- **WORK TO COMPLETE**:
Count every line below that contains "protectora", then state the total with no other output.

- **INFORMATION SHOWN**:
====
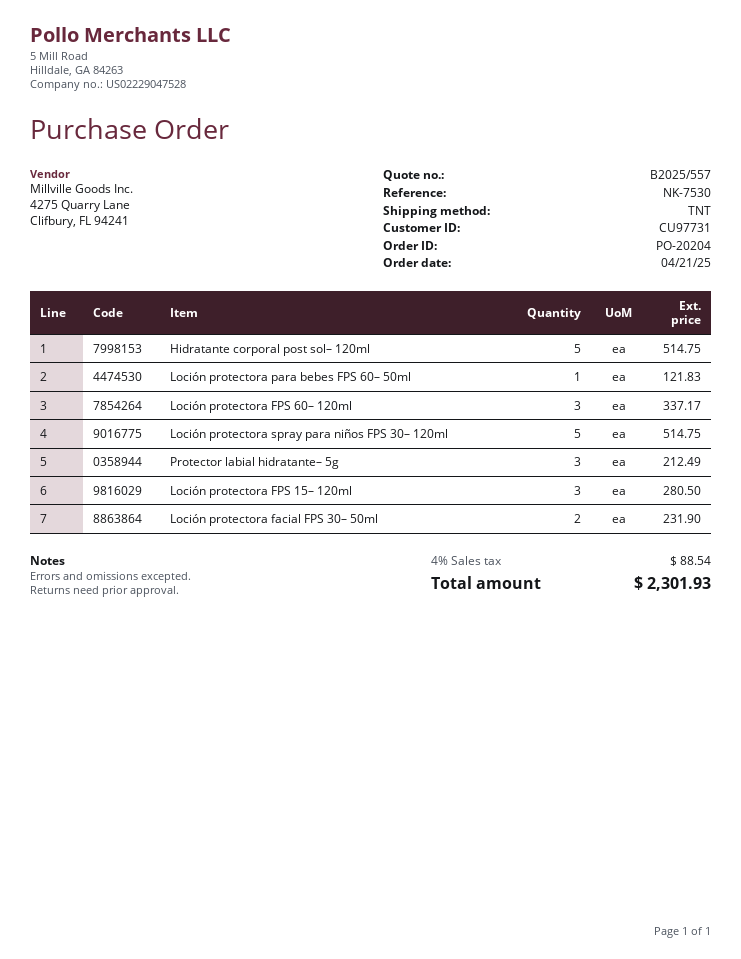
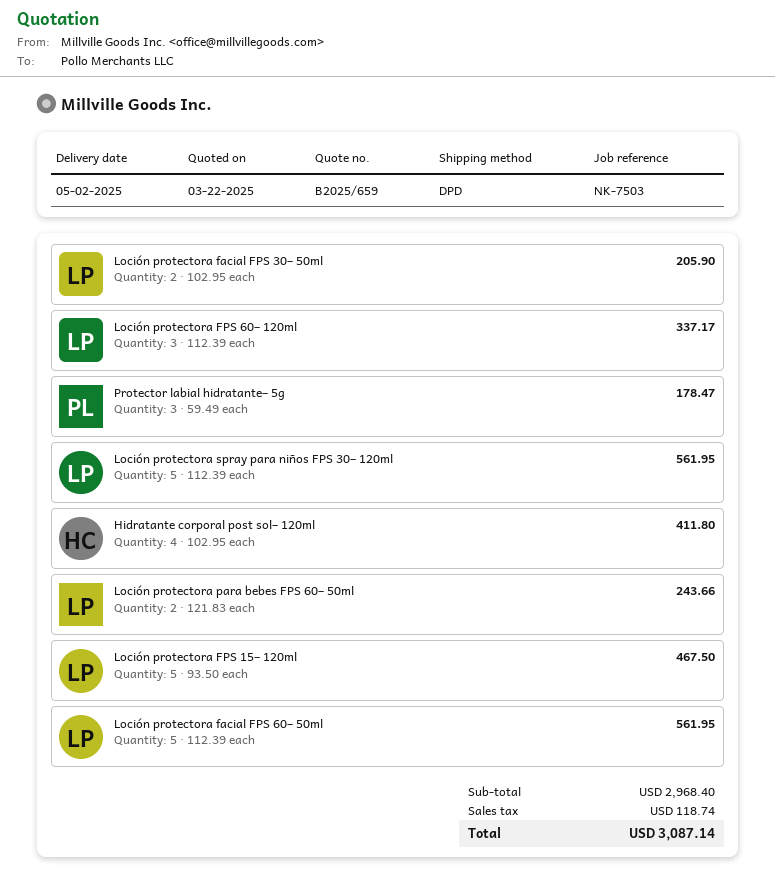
quote number: B2025/557 -> B2025/659
reference: NK-7530 -> NK-7503
shipping method: TNT -> DPD
Hidratante corporal post sol– 120ml: 5 for 514.75 -> 4 for 411.80
Loción protectora para bebes FPS 60– 50ml: 1 for 121.83 -> 2 for 243.66
Loción protectora spray para niños FPS 30– 120ml: 5 for 514.75 -> 5 for 561.95
Protector labial hidratante– 5g: 3 for 212.49 -> 3 for 178.47
Loción protectora FPS 15– 120ml: 3 for 280.50 -> 5 for 467.50
Loción protectora facial FPS 30– 50ml: 2 for 231.90 -> 2 for 205.90
Loción protectora facial FPS 60– 50ml: none -> 5 for 561.95
tax: 88.54 -> 118.74
total: 2301.93 -> 3087.14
====
- **TASK RESPONSE**:
5